## Problem description:
Among the entries below, find the line with "9 | Taxe: 5 400 000,0 -> 4 590 000,0", then quote it and each following line up to and including the line with "21 | prix: 1 725 000 -> 1 390 000", and nothing else.

Before-and-after change data:
------

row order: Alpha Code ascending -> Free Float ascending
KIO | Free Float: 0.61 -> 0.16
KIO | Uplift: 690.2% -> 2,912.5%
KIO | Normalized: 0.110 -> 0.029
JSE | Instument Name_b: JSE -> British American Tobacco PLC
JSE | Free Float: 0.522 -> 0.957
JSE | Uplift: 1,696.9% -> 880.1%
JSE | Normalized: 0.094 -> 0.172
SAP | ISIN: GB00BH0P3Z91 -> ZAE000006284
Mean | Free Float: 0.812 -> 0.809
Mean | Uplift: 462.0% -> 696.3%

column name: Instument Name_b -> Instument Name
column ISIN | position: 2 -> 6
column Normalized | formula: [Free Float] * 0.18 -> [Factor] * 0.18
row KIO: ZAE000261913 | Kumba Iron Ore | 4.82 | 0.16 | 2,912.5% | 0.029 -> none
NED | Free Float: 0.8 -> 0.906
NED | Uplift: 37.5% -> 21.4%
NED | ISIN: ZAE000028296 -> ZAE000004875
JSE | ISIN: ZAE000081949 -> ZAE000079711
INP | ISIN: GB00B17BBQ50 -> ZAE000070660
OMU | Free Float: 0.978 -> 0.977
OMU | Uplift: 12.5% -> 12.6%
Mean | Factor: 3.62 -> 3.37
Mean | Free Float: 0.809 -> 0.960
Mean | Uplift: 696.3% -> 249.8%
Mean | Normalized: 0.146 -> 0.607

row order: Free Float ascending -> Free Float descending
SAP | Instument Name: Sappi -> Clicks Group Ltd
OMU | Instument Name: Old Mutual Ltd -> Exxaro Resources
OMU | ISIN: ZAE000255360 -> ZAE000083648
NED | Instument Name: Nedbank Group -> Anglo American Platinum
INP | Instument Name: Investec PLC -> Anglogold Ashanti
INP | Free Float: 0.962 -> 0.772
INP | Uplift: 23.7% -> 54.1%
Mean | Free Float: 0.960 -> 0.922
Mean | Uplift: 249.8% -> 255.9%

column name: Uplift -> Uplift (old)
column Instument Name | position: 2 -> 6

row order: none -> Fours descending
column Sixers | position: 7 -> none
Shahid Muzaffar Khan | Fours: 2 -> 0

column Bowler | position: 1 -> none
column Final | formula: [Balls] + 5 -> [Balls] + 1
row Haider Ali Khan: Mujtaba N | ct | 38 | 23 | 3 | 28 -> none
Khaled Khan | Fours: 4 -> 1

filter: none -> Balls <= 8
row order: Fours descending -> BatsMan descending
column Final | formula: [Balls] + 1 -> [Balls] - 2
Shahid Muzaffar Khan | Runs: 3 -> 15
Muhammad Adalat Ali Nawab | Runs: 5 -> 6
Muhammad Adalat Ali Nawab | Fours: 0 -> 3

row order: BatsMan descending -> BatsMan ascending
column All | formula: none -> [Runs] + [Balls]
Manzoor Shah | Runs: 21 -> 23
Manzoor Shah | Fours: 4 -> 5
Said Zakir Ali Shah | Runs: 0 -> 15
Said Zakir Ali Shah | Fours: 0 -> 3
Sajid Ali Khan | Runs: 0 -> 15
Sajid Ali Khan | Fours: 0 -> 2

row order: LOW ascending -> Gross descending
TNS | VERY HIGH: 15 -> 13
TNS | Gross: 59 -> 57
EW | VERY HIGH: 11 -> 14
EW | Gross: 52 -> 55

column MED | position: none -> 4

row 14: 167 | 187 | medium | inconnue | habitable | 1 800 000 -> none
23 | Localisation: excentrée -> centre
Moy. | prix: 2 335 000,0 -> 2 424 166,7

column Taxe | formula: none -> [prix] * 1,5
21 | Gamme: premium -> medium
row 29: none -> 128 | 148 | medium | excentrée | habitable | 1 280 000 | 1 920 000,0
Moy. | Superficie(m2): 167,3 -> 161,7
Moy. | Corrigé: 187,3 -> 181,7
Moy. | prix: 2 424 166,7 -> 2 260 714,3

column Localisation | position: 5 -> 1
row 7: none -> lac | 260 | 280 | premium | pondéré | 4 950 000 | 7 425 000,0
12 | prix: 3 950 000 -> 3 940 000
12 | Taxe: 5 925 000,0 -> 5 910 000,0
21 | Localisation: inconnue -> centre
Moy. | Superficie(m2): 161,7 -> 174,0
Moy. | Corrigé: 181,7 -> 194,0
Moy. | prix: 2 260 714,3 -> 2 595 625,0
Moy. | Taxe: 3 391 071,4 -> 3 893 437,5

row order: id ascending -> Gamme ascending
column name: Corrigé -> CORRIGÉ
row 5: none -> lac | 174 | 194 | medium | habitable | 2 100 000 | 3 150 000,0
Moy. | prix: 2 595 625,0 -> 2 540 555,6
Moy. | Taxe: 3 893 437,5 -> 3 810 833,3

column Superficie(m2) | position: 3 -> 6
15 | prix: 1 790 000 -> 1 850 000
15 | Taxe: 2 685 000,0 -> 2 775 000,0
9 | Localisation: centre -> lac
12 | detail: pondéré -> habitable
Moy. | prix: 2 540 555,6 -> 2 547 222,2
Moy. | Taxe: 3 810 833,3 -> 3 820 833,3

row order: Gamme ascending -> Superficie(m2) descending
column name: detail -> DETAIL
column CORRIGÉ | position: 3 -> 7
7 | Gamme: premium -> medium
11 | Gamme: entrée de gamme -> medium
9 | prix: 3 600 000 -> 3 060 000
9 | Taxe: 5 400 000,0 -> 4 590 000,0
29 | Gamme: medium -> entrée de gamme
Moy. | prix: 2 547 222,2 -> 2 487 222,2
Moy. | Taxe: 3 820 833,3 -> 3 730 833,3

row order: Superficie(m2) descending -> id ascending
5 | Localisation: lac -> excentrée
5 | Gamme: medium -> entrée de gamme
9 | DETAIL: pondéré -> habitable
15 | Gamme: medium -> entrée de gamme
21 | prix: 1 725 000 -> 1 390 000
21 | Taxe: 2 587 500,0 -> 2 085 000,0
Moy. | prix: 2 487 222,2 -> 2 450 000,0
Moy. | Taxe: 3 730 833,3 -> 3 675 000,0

------

## Answer to this exercise:
9 | Taxe: 5 400 000,0 -> 4 590 000,0
29 | Gamme: medium -> entrée de gamme
Moy. | prix: 2 547 222,2 -> 2 487 222,2
Moy. | Taxe: 3 820 833,3 -> 3 730 833,3

row order: Superficie(m2) descending -> id ascending
5 | Localisation: lac -> excentrée
5 | Gamme: medium -> entrée de gamme
9 | DETAIL: pondéré -> habitable
15 | Gamme: medium -> entrée de gamme
21 | prix: 1 725 000 -> 1 390 000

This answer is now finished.